What is considered web server abuse ?

Commonly, abuse of a web site is anything which the web site designer sees as unwanted requests, scanning or otherwise causing the server to act in a way the server was not designed. The more paranoid server admins see ip addresses that cause errors in general to also be abusive. The reason is a client request of a resource that does not exist is wasted time and possibly a security problem. There is little reason a client should cause errors on a web server if the server is setup correctly. The client asks for a valid HTML page by request and the server sends the response by transferring the pages, pictures and CSS files. The client should take care not to send unnecessary or illegal requests to the server. Those clients who are faulty, abusive or cause our server to do extra work to fulfill bad requests should be banned when we could have used that time to serve proper clients.

A good example of abuse is unwanted penetration scanning. This behavior can be seen by many script kiddies who are looking to find a way to break into a server. Scanning tries many different calls to the web server to see if any of them trigger a positive response. Many PHP scanners work this way. What you will see in your logs are a bunch of PHP admin requests. If you have your server setup securely, and especially if your and _not_ running any PHP code, then all of the illicit requests will trigger HTTP server errors. It would be prudent to block these abusive ips so they can not do any damage or gather any more information about your infrastructure.

It is important to remember that not all requests are abusive, but they are wasteful. The cursed favicon.ico is a good example. This ico file can be requested by any client without first asking for a valid HTML page. Requesting this file is valid, but that does not make it right.

Another topic considered abusive are clients who generate many errors and are misconfigured or just broke. Internet Explorer 6 is definitely a broke client. It ignores standards and asks for files in non-standard ways. On the other side of the spectrum are people who use download accelerators to download files from a site.
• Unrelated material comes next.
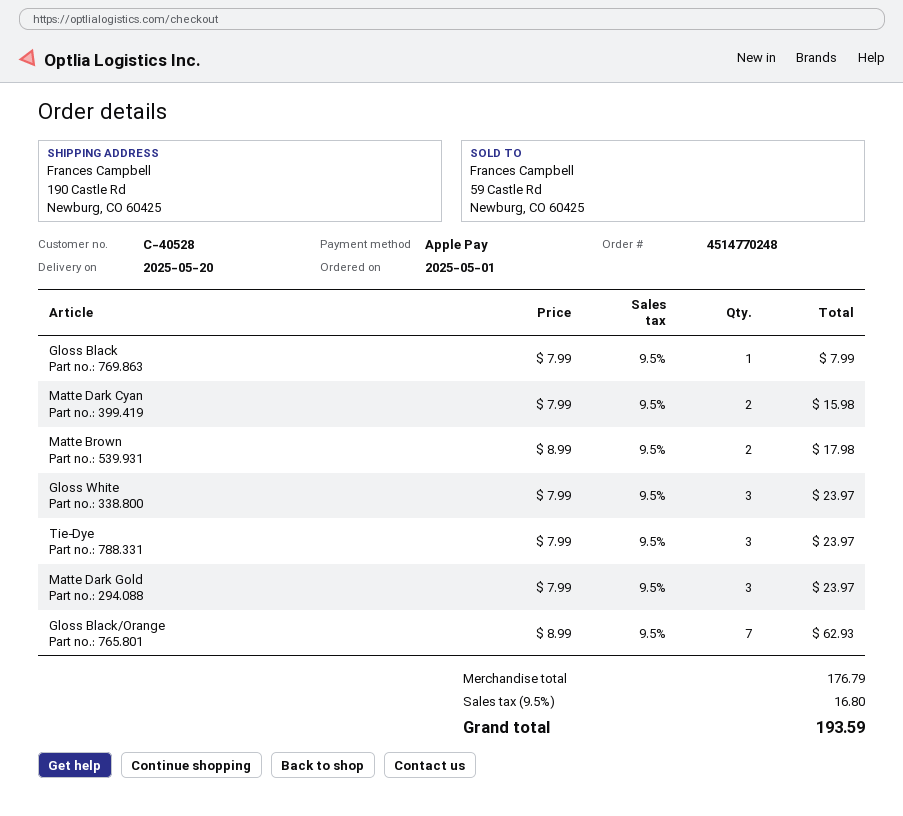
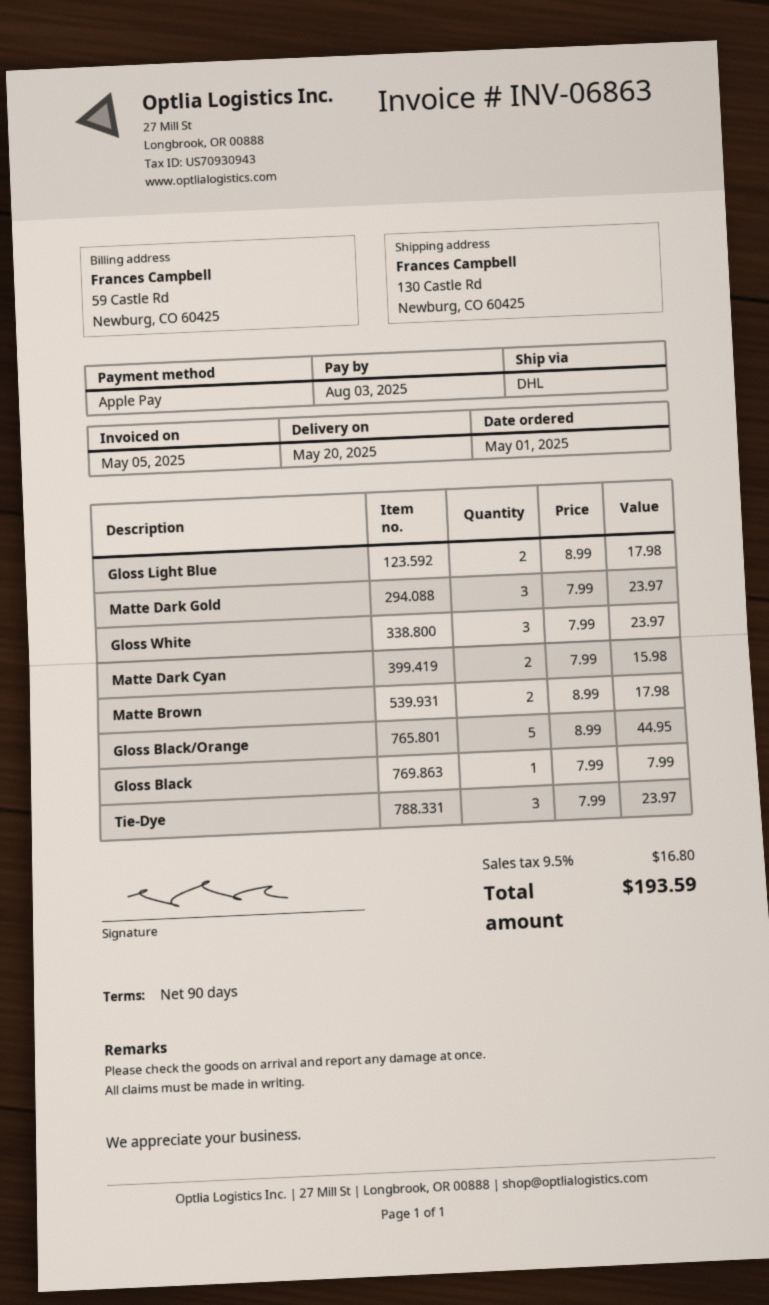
ship to: 190 Castle Rd, Newburg, CO 60425 -> 130 Castle Rd, Newburg, CO 60425
Gloss Black/Orange: 7 x 8.99 = 62.93 -> 5 x 8.99 = 44.95
Gloss Light Blue: none -> 2 x 8.99 = 17.98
These programs promise faster downloads at the cost of increase server side load. They make tens, if not hundreds of connections for the same file putting a burden on your server. We would rather not talk to clients like these if they cause issues and prefer to block them if they are found to be slowing our server down and denying access to others.

To defend our servers we setup a simple script, some what similar to Fail2Ban, to watch the logs and deny access in real time to those who are looking to do us harm or those who are using broken, misconfigured or misinformed clients.

How the web_server_abuse_detection.pl script works

The logic behind the script is: watch the web server logs and keep track of client ip addresses who cause errors. Client ips will be held in a hash for a few hours. If the client only causes a few errors they will be removed from the hash at some expire time. If the ip causes too many errors this triggers a system call to the local firewall to block the offending ip within a second or less.

The script is built with Perl and called "web_server_abuse_detection.pl". We tried to make it run as efficient as possible on any operating system supporting Perl. It tails the web server log file and looks for ip addresses who throw errors on the server. If the remote ip causes an error, like a code 404 for example then the ip address is put into a hash. The hash contains the ip address, the last time the ip triggered an error and the total number of errors that ip has triggered.

At some point an abusive ip address will hit a the user defined limit on the number errors a single host can cause. At this point the ip address will be subject to the user defined system call. In the example script below we logged the ip address to /var/log/messages and then used our firewall to block the ip address from further contact. If the ip does cause a few errors and then does not trigger any more before an expiration time then the ip is removed from the hash.

The script's USER defined variables:

Lets go through a few of the user defined variables explaining what they are for and what settings you may want to set them for. Remember that every site is going to be different so you will want to use the DEBUG option and modify them accordingly. Lets look at some options, then the script itself and then an example of how to run the script.

my $log is the full path to the web server log file you want to watch. The format of the log file is standard Apache "common" or "combined". The best part about having you server use a standard logging format is this script can be used with Apache, Nginx, Lighttpd or even thttpd. What the script is looking for is an ip address of the remote client as the first string of the line with a space separating it from the rest of the line. For example, this is Googlebot accessing a site, " calomel.org - ..."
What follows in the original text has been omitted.